▶ Requirement
Each line of the listing below that includes "rlabel" should be reported.

▶ Material for this exercise
:::

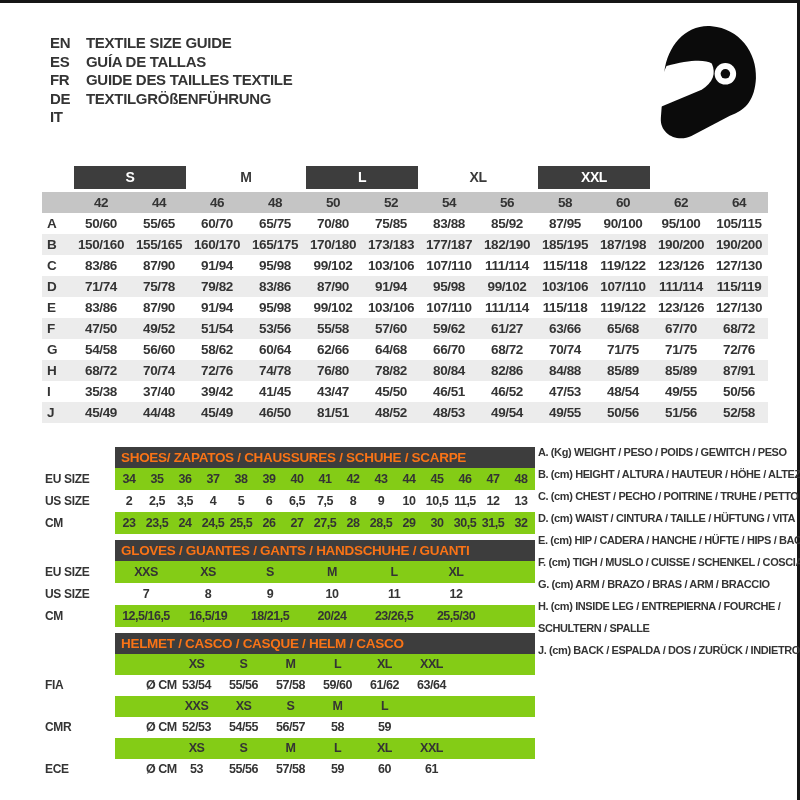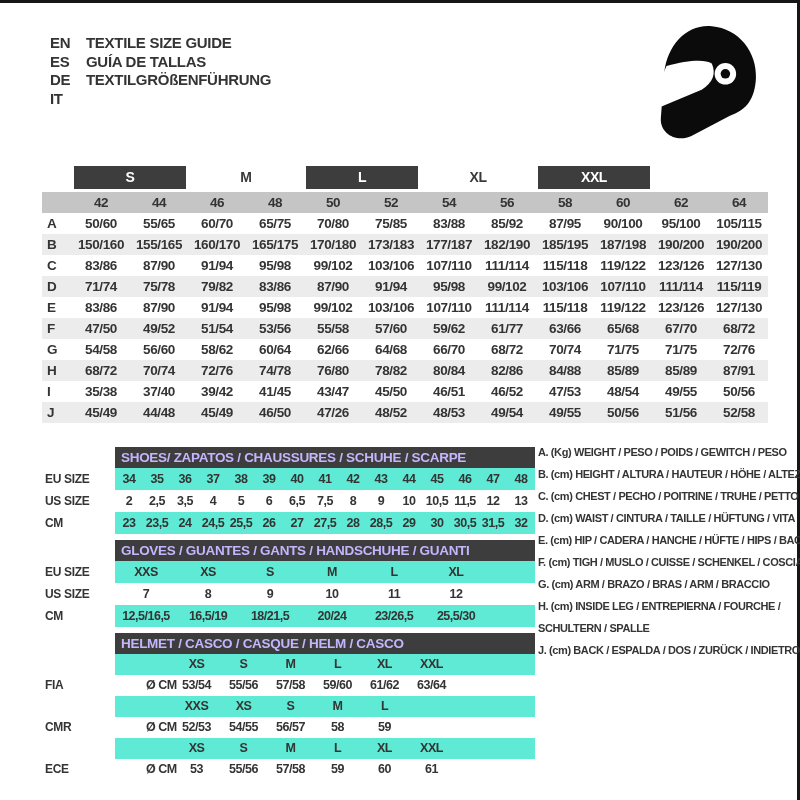--- a/index.html
+++ b/index.html
@@ -29,29 +29,29 @@
   .mrow .cell{text-align:center;white-space:nowrap;}
   .mrow .rlabel{text-align:left;padding-left:5px;}
   .sizes-row{background:#c5c5c5;}
   .stripe{background:#ececec;}
 
   
   .subtable{position:absolute;left:45px;display:flex;}
   .rail{width:70px;flex:none;}
   .rail div{font-size:12px;letter-spacing:-0.3px;}
   .sub-tbl{width:420px;flex:none;}
-  .sub-title{height:21px;line-height:21px;background:#3d3d3d;color:#c4b5fd;
+  .sub-title{height:21px;line-height:21px;background:#3d3d3d;color:#f97316;
     padding-left:6px;font-size:13.5px;letter-spacing:-0.3px;}
   .sub-row{display:grid;height:22px;line-height:22px;font-size:12.5px;letter-spacing:-0.5px;}
   .sub-row .cell{text-align:center;white-space:nowrap;}
   .sub-row .ucell{text-align:left;padding-left:4px;margin-left:27px;}
   .shoes-cols{grid-template-columns:repeat(15,1fr);}
   .gloves-cols{grid-template-columns:repeat(6,62px) 1fr;}
   .helmet-cols{grid-template-columns:58px repeat(6,47px) 1fr;height:21px;line-height:21px;}
-  .sub-stripe{background:#5eead4;}
+  .sub-stripe{background:#84cc16;}
   .rail-h22{height:22px;line-height:22px;}
   .rail-h21{height:21px;line-height:21px;}
 
   
   #legend{position:absolute;left:538px;top:441px;width:256px;}
   .legend-line{line-height:22px;font-size:11px;letter-spacing:-0.4px;white-space:nowrap;}
 </style>
 </head>
 <body>
 
@@ -59,20 +59,24 @@
 <div class="frame-right"></div>
 
 <div id="lang-block">
     <div class="lang-row">
       <span class="lang-code">EN</span>
       <span class="lang-title">TEXTILE SIZE GUIDE</span>
     </div>
     <div class="lang-row">
       <span class="lang-code">ES</span>
       <span class="lang-title">GUÍA DE TALLAS</span>
+    </div>
+    <div class="lang-row">
+      <span class="lang-code">FR</span>
+      <span class="lang-title">GUIDE DES TAILLES TEXTILE</span>
     </div>
     <div class="lang-row">
       <span class="lang-code">DE</span>
       <span class="lang-title">TEXTILGRÖßENFÜHRUNG</span>
     </div>
     <div class="lang-row">
       <span class="lang-code">IT</span>
     </div>
   </div>
 
@@ -185,21 +189,21 @@
     </div>
     <div class="mrow stripe">
       <div class="cell rlabel">F</div>
       <div class="cell">47/50</div>
       <div class="cell">49/52</div>
       <div class="cell">51/54</div>
       <div class="cell">53/56</div>
       <div class="cell">55/58</div>
       <div class="cell">57/60</div>
       <div class="cell">59/62</div>
-      <div class="cell">61/77</div>
+      <div class="cell">61/27</div>
       <div class="cell">63/66</div>
       <div class="cell">65/68</div>
       <div class="cell">67/70</div>
       <div class="cell">68/72</div>
     </div>
     <div class="mrow">
       <div class="cell rlabel">G</div>
       <div class="cell">54/58</div>
       <div class="cell">56/60</div>
       <div class="cell">58/62</div>
@@ -242,21 +246,21 @@
       <div class="cell">48/54</div>
       <div class="cell">49/55</div>
       <div class="cell">50/56</div>
     </div>
     <div class="mrow stripe">
       <div class="cell rlabel">J</div>
       <div class="cell">45/49</div>
       <div class="cell">44/48</div>
       <div class="cell">45/49</div>
       <div class="cell">46/50</div>
-      <div class="cell">47/26</div>
+      <div class="cell">81/51</div>
       <div class="cell">48/52</div>
       <div class="cell">48/53</div>
       <div class="cell">49/54</div>
       <div class="cell">49/55</div>
       <div class="cell">50/56</div>
       <div class="cell">51/56</div>
       <div class="cell">52/58</div>
     </div>
   </div>
 

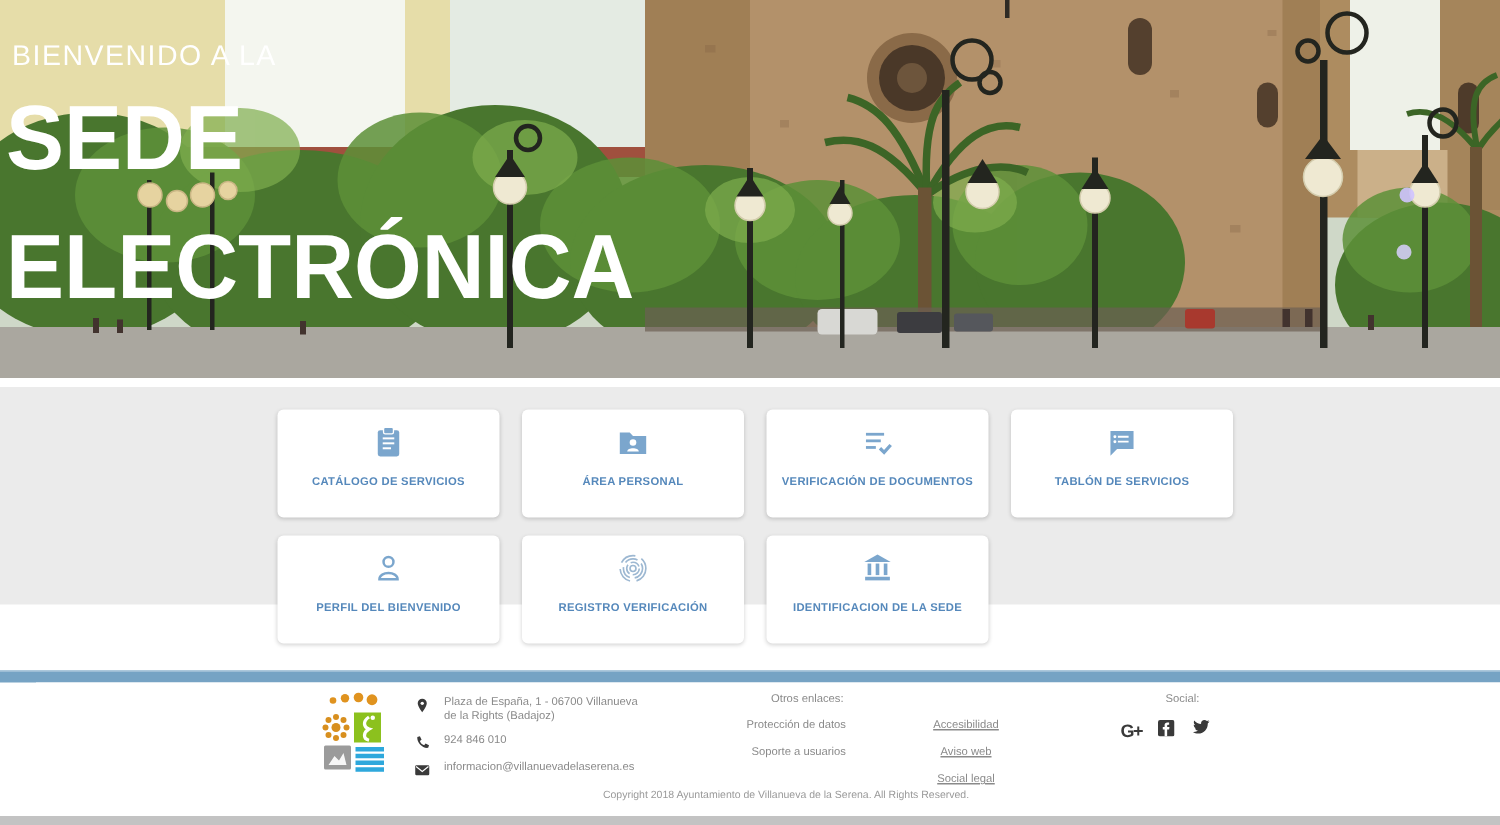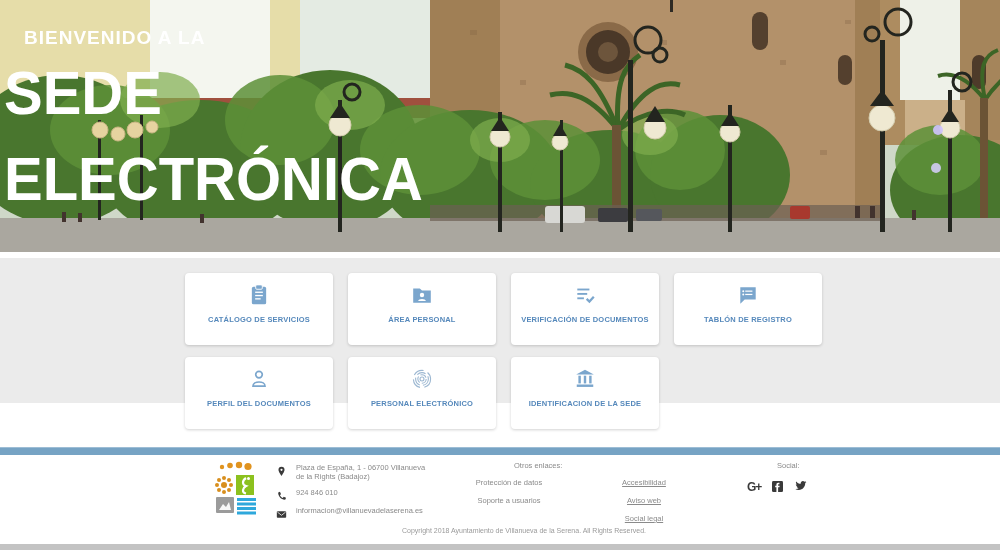--- a/index.html
+++ b/index.html
@@ -6,21 +6,21 @@
   html,body { width:1000px; height:550px; }
   body {
     position:relative; background:#fff; overflow:hidden;
     font-family:"Liberation Sans", sans-serif;
   }
   
   .hero { position:absolute; top:0; left:0; width:1000px; height:252px; overflow:hidden; background:#cfd8c8; }
   .hero svg.scene { position:absolute; top:0; left:0; width:100%; height:100%; display:block; }
   .hero-text { position:absolute; top:0; left:0; z-index:5; color:#fff; }
   .hero-welcome {
-    position:absolute; top:27px; left:24px; font-size:19px; font-weight:bold;
+    position:absolute; top:27px; left:8px; font-size:19px; font-weight:normal;
     letter-spacing:1px; white-space:nowrap;
   }
   .hero-line { position:absolute; left:4px; font-size:58px; font-weight:800; letter-spacing:0px; white-space:nowrap; transform:scaleY(1.05); transform-origin:top left; }
   .hero-line.l1 { top:57px; }
   .hero-line.l2 { top:143px; }
 
   
   .cards-section { position:absolute; top:258px; left:0; width:1000px; height:145px; background:#ebebeb; }
   .cards-grid {
     position:absolute; left:185px; top:15px;
@@ -43,21 +43,21 @@
   
   .footer { position:absolute; top:455px; left:0; width:1000px; height:89px; background:#fff; color:#8a8a8a;margin-left:24px; }
   .logo { position:absolute; left:190px; top:6px; width:48px; height:54px; }
   .contact { position:absolute; left:252px; top:8px; width:150px; }
   .contact-row { display:flex; margin-bottom:7px; }
   .contact-row .ficon { width:11px; height:11px; flex:0 0 11px; margin-right:9px; }
   .contact-row .ctext { font-size:7.5px; line-height:9px; color:#8a8a8a; }
   .links { position:absolute; left:430px; top:4px; width:290px; font-size:7.5px; }
   .links-heading { position:absolute; left:60px; top:2px; width:110px; text-align:left; }
   .links-col { position:absolute; top:19px; }
-  .links-col.c1 { left:0; width:110px; text-align:center; }
+  .links-col.c1 { left:0; width:110px; text-align:right; }
   .links-col.c2 { left:140px; width:100px; text-align:center;text-decoration:underline; }
   .links-col a { display:block; margin-bottom:9px; color:#8a8a8a; text-decoration:none; cursor:pointer; }
   .social { position:absolute; left:723px; top:6px; width:90px; }
   .social-heading { font-size:7.5px; margin-left:30px; }
   .social-icons { display:flex; align-items:center; margin-top:8px; gap:11px; }
   .social-icons .sicon { cursor:pointer; }
   .gplus { font-size:12px; font-weight:bold; color:#3a3a3a; letter-spacing:-1px; }
   .copyright { position:absolute; top:72px; left:0; width:100%; text-align:center; font-size:7px; color:#9a9a9a; }
 </style>
 </head>
@@ -266,43 +266,43 @@
         <svg viewBox="0 0 20 20" width="22" height="22">
           <path d="M3 3 h14 v11 h-10 l-4 4 z" fill="#7ba6cd"></path>
           <g stroke="#fff" stroke-width="1.1">
             <line x1="7.5" y1="6.5" x2="14" y2="6.5"></line>
               <line x1="7.5" y1="9.5" x2="14" y2="9.5"></line>
           </g>
           <circle cx="5.7" cy="6.5" r="0.9" fill="#fff"></circle>
             <circle cx="5.7" cy="9.5" r="0.9" fill="#fff"></circle>
         </svg>
       </span>
-      <div class="clabel">TABLÓN DE REGISTRO</div>
+      <div class="clabel">TABLÓN DE SERVICIOS</div>
     </div>
 
     <div class="card">
       <span class="cicon">
         <svg viewBox="0 0 20 20" width="22" height="22" fill="none" stroke="#7ba6cd" stroke-width="1.5">
           <circle cx="10" cy="6" r="3"></circle>
           <path d="M4.5 16.5 c0 -5 11 -5 11 0 z"></path>
         </svg>
       </span>
-      <div class="clabel">PERFIL DEL DOCUMENTOS</div>
+      <div class="clabel">PERFIL DEL BIENVENIDO</div>
     </div>
 
     <div class="card">
       <span class="cicon">
         <svg viewBox="0 0 20 20" width="22" height="22" fill="none" stroke="#9db8d2" stroke-width="1">
           <circle cx="10" cy="10" r="1.8"></circle>
           <circle cx="10" cy="10" r="3.8" stroke-dasharray="6 2"></circle>
           <circle cx="10" cy="10" r="5.8" stroke-dasharray="8 3"></circle>
           <circle cx="10" cy="10" r="7.8" stroke-dasharray="10 4"></circle>
         </svg>
       </span>
-      <div class="clabel">PERSONAL ELECTRÓNICO</div>
+      <div class="clabel">REGISTRO VERIFICACIÓN</div>
     </div>
 
     <div class="card">
       <span class="cicon">
         <svg viewBox="0 0 20 20" width="22" height="22" fill="#7ba6cd">
           <path d="M10 1.5 L18 6 H2 z"></path>
           <rect x="4" y="7" width="2.2" height="7"></rect>
             <rect x="8.9" y="7" width="2.2" height="7"></rect>
           <rect x="13.8" y="7" width="2.2" height="7"></rect>
           <rect x="2.5" y="15" width="15" height="2.2"></rect>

:::

▶ Answer for the task
   .mrow .rlabel{text-align:left;padding-left:5px;}
       <div class="cell rlabel">F</div>
       <div class="cell rlabel">G</div>
       <div class="cell rlabel">J</div>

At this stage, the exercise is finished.